Add an alias and the thing works.
sql>select a.geometrie.SDO_GTYPE from ngg_basiscomponent a;
Lots of good answers so far on why select * shouldn't be used and they're all perfectly correct. However, don't think any of them answer the original question on why the particular syntax fails.
Sadly, I think the reason is... "because it doesn't".
I don't think it's anything to do with single-table vs. multi-table queries:
This works fine:
select *
from
person p inner join user u on u.person_id = p.person_id
But this fails:
select p.person_id, *
from
person p inner join user u on u.person_id = p.person_id
While this works:
select p.person_id, p.*, u.*
from
person p inner join user u on u.person_id = p.person_id
It might be some historical compatibility thing with 20-year old legacy code.
Another for the "buy why!!!" bucket, along with why can't you group by an alias?
The use case for the alias.* format is as follows
select parent.*, child.col
from parent join child on parent.parent_id = child.parent_id
That is, selecting all the columns from one table in a join, plus (optionally) one or more columns from other tables.
The fact that you can use it to select the same column twice is just a side-effect. There is no real point to selecting the same column twice and I don't think laziness is a real justification.
Select * in the real world is only dangerous when referring to columns by index number after retrieval rather than by name, the bigger problem is inefficiency when not all columns are required in the resultset (network traffic, cpu and memory load).

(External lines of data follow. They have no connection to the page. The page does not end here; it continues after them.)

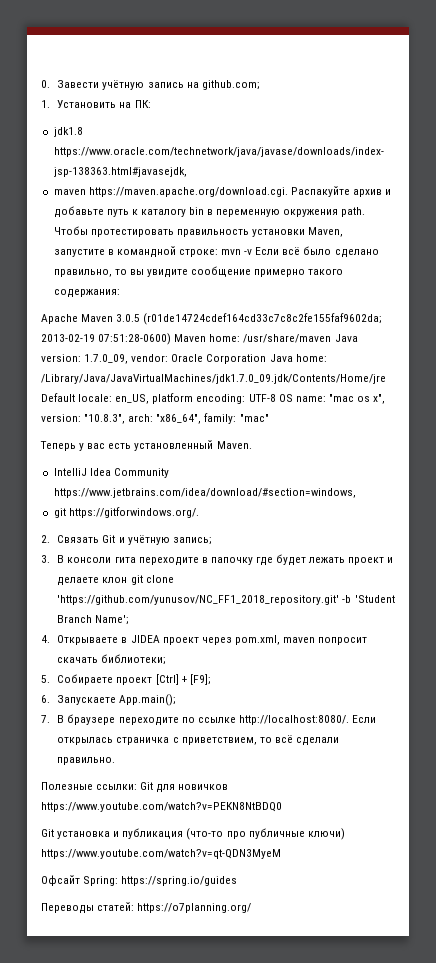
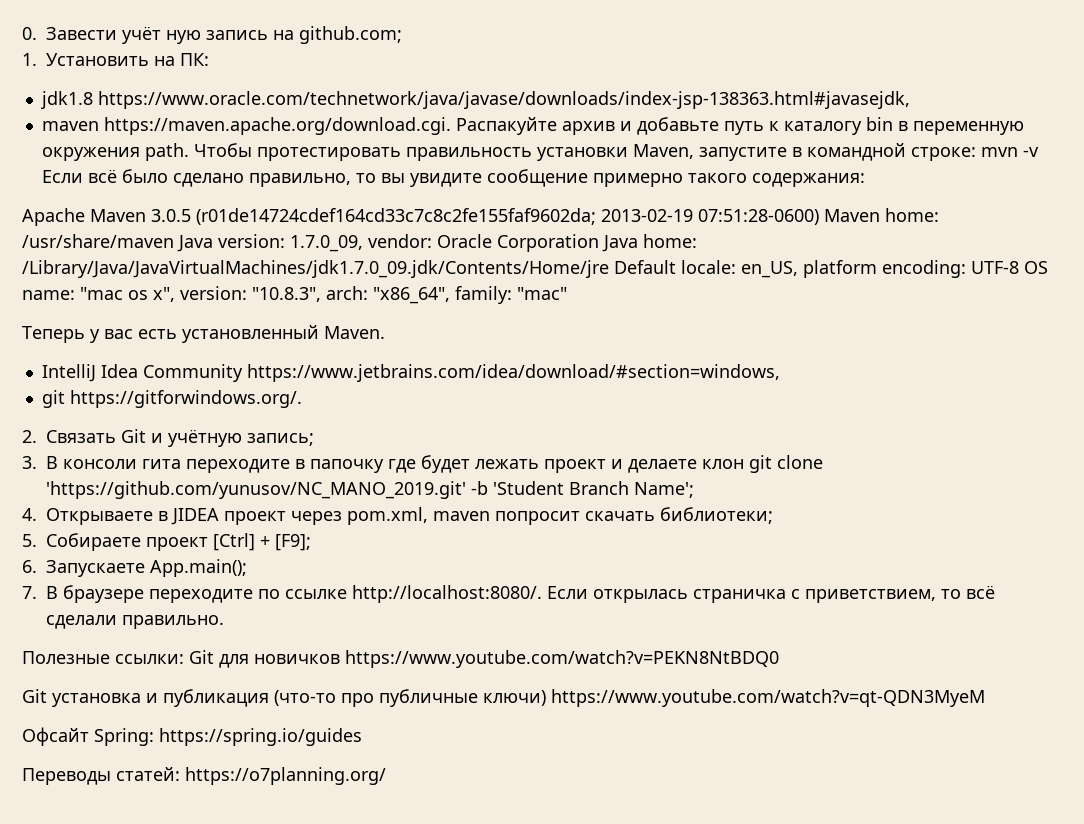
[102,80,145,90] учётную -> [122,26,201,44] учёт ную
[57,595,340,605] 'https://github.com/yunusov/NC_FF1_2018_repository.git' -> [46,481,466,499] 'https://github.com/yunusov/NC_MANO_2019.git'

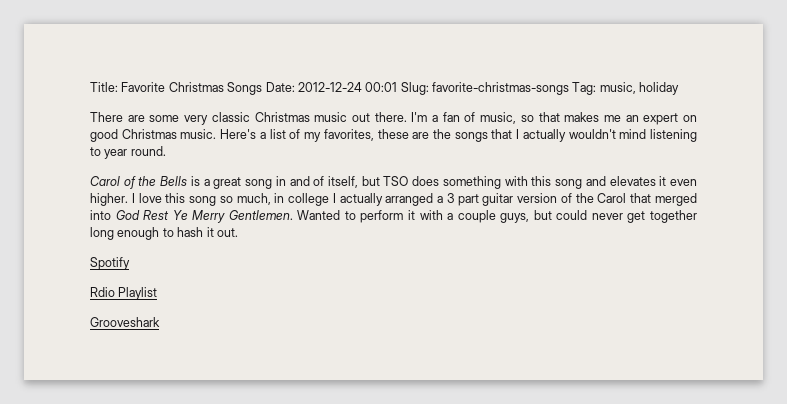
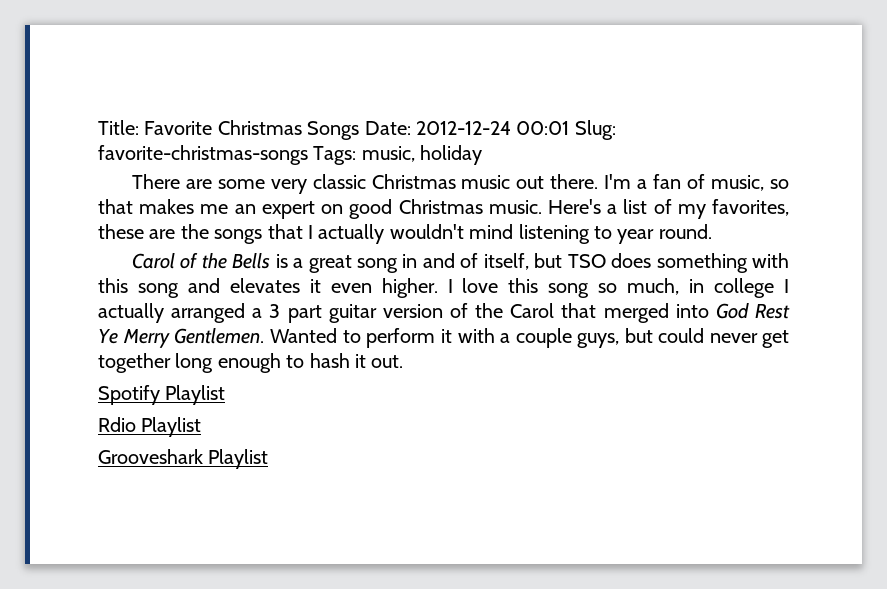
[572,82,597,95] Tag: -> [313,146,357,165] Tags:
(130, 263) none -> [165,385,226,405] Playlist
(160, 322) none -> [208,449,269,469] Playlist

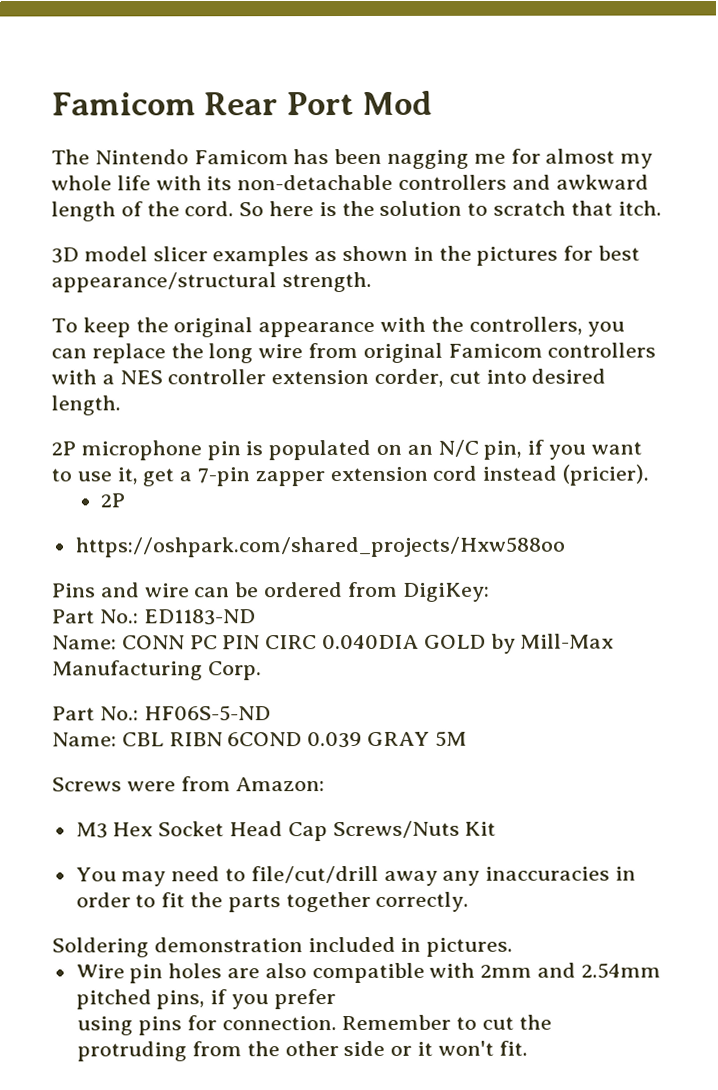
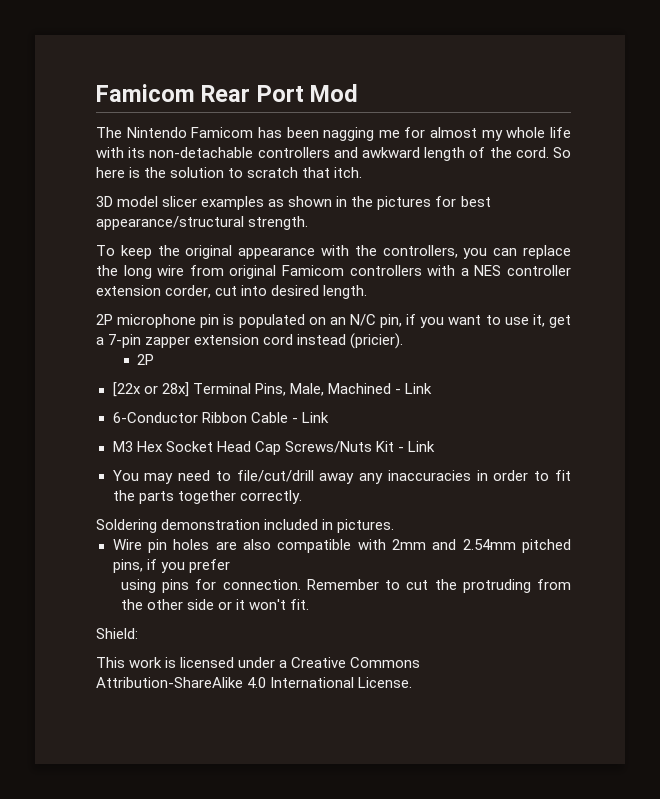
[74,536,566,558] [52,581,490,602] [52,609,256,626] [52,633,615,654] [52,660,262,681] [52,705,271,722] [52,730,467,749] [52,776,326,792] https://oshpark.com/shared_projects/Hxw588oo // Pins and wire can be ordered from DigiKey: // Part No.: ED1183-ND // Name: CONN PC PIN CIRC 0.040DIA GOLD by Mill-Max Manufacturing Corp. // Part No.: HF06S-5-ND // Name: CBL RIBN 6COND 0.039 GRAY 5M // Screws were from Amazon: -> [112,382,432,397] [112,412,329,423] [22x or 28x] Terminal Pins, Male, Machined - Link // 6-Conductor Ribbon Cable - Link
(497, 828) none -> [397,441,435,452] - Link
(528, 1048) none -> [96,628,138,639] [96,657,421,668] [96,677,413,688] // Shield: // This work is licensed under a Creative Commons Attribution-ShareAlike 4.0 International License.

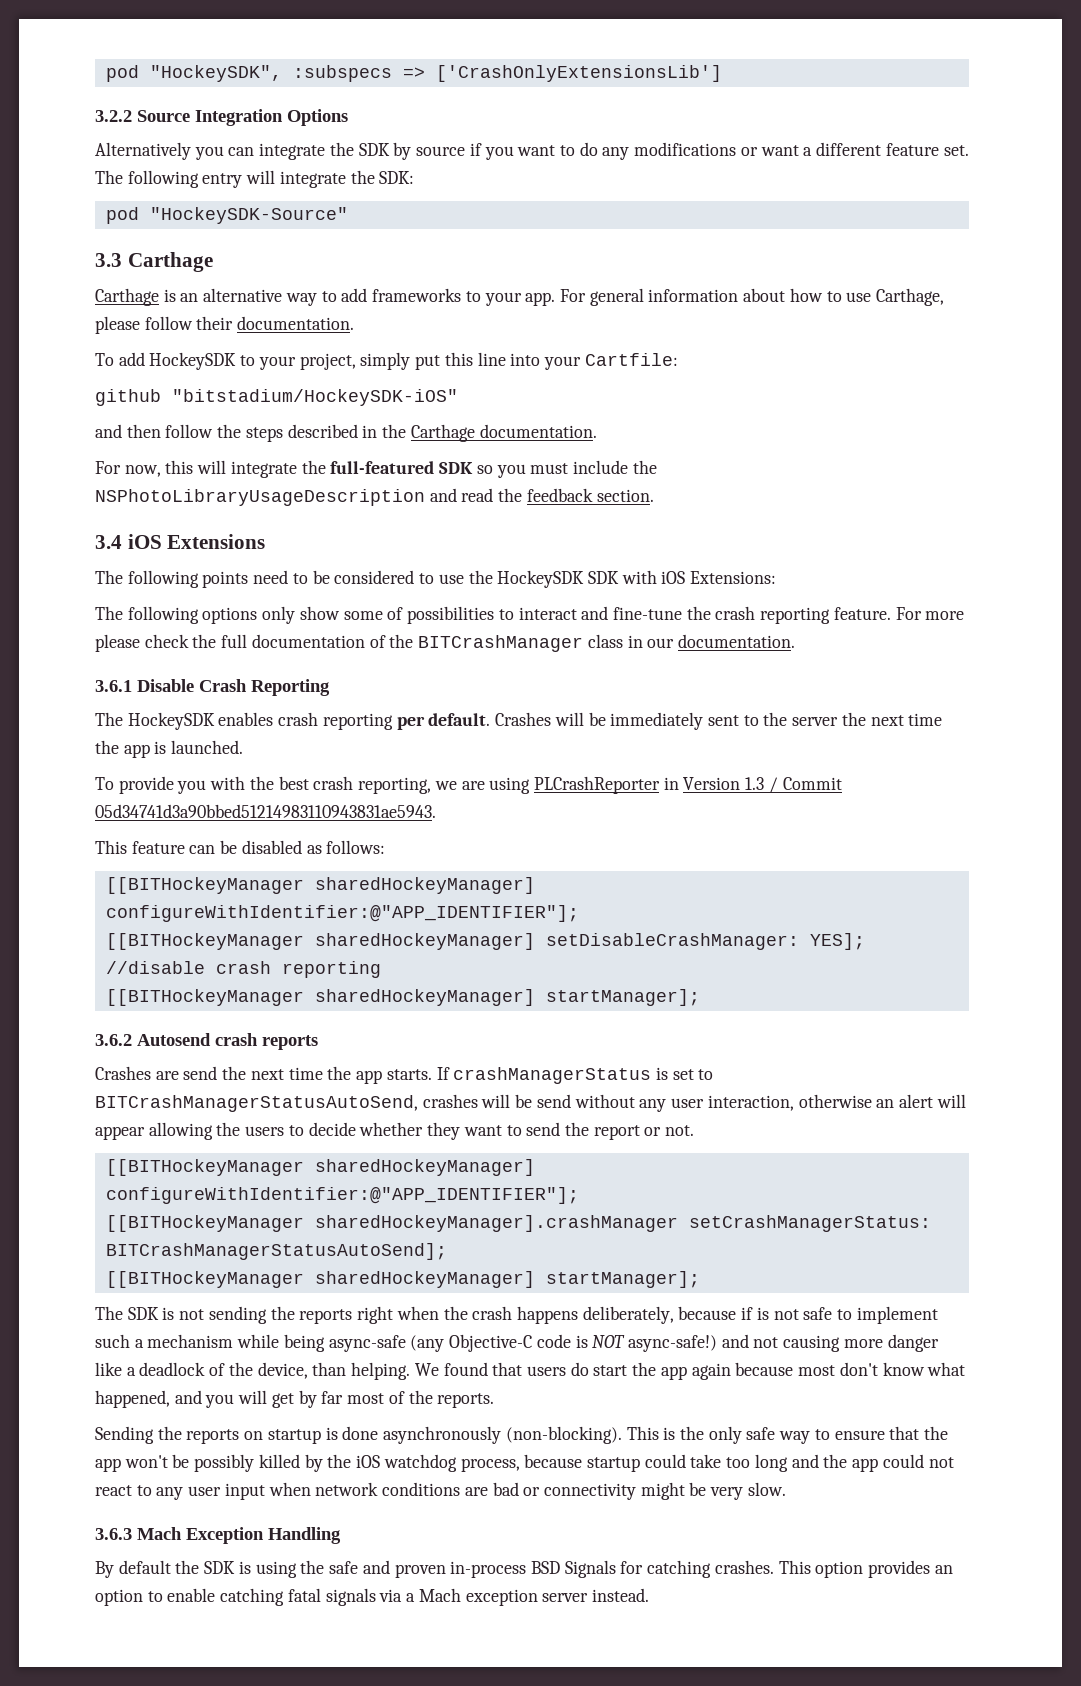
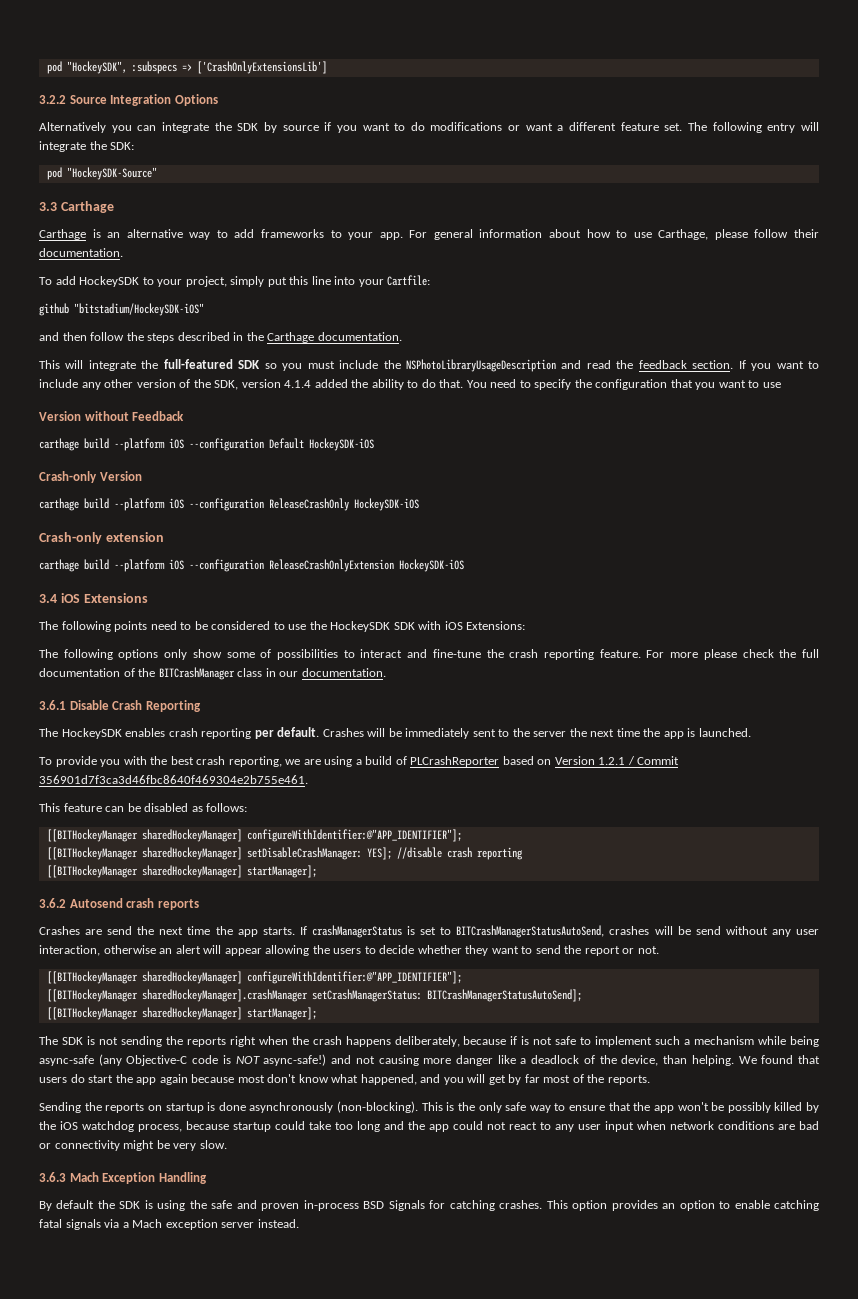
[602,147,630,160] any -> (425, 126) none
[95,460,194,477] For now, this -> [39,360,60,369] This
(654, 495) none -> [738,360,820,371] [39,379,781,390] [39,411,185,421] [39,438,374,451] [39,471,142,483] [39,498,419,511] [39,532,164,544] [39,559,464,572] If you want to include any other version of the SDK, version 4.1.4 added the ability to do that. You need to specify the configuration that you want to use // Version without Feedback // carthage build --platform iOS --configuration Default HockeySDK-iOS // Crash-only Version // carthage build --platform iOS --configuration ReleaseCrashOnly HockeySDK-iOS // Crash-only extension // carthage build --platform iOS --configuration ReleaseCrashOnlyExtension HockeySDK-iOS
[533,776,765,794] PLCrashReporter in Version 1.3 -> [355,756,626,767] a build of PLCrashReporter based on Version 1.2.1
[95,804,436,818] 05d34741d3a90bbed51214983110943831ae5943. -> [39,775,308,784] 356901d7f3ca3d46fbc8640f469304e2b755e461.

Of course if you're adding columns from other tables (as is the case in this example it can be dangerous as these tables may over time have columns with matching names, select *, x in that case would fail if a column x is added to the table that previously didn't have it.
why must Oracle need a table alias to be able to work out the select
Teradata is requiring the same. As both are quite old (maybe better call it mature :-) DBMSes this might be historical reasons.
My usual explanation is: an unqualified * means everything/all columns and the parser/optimizer is simply confused because you request more than everything.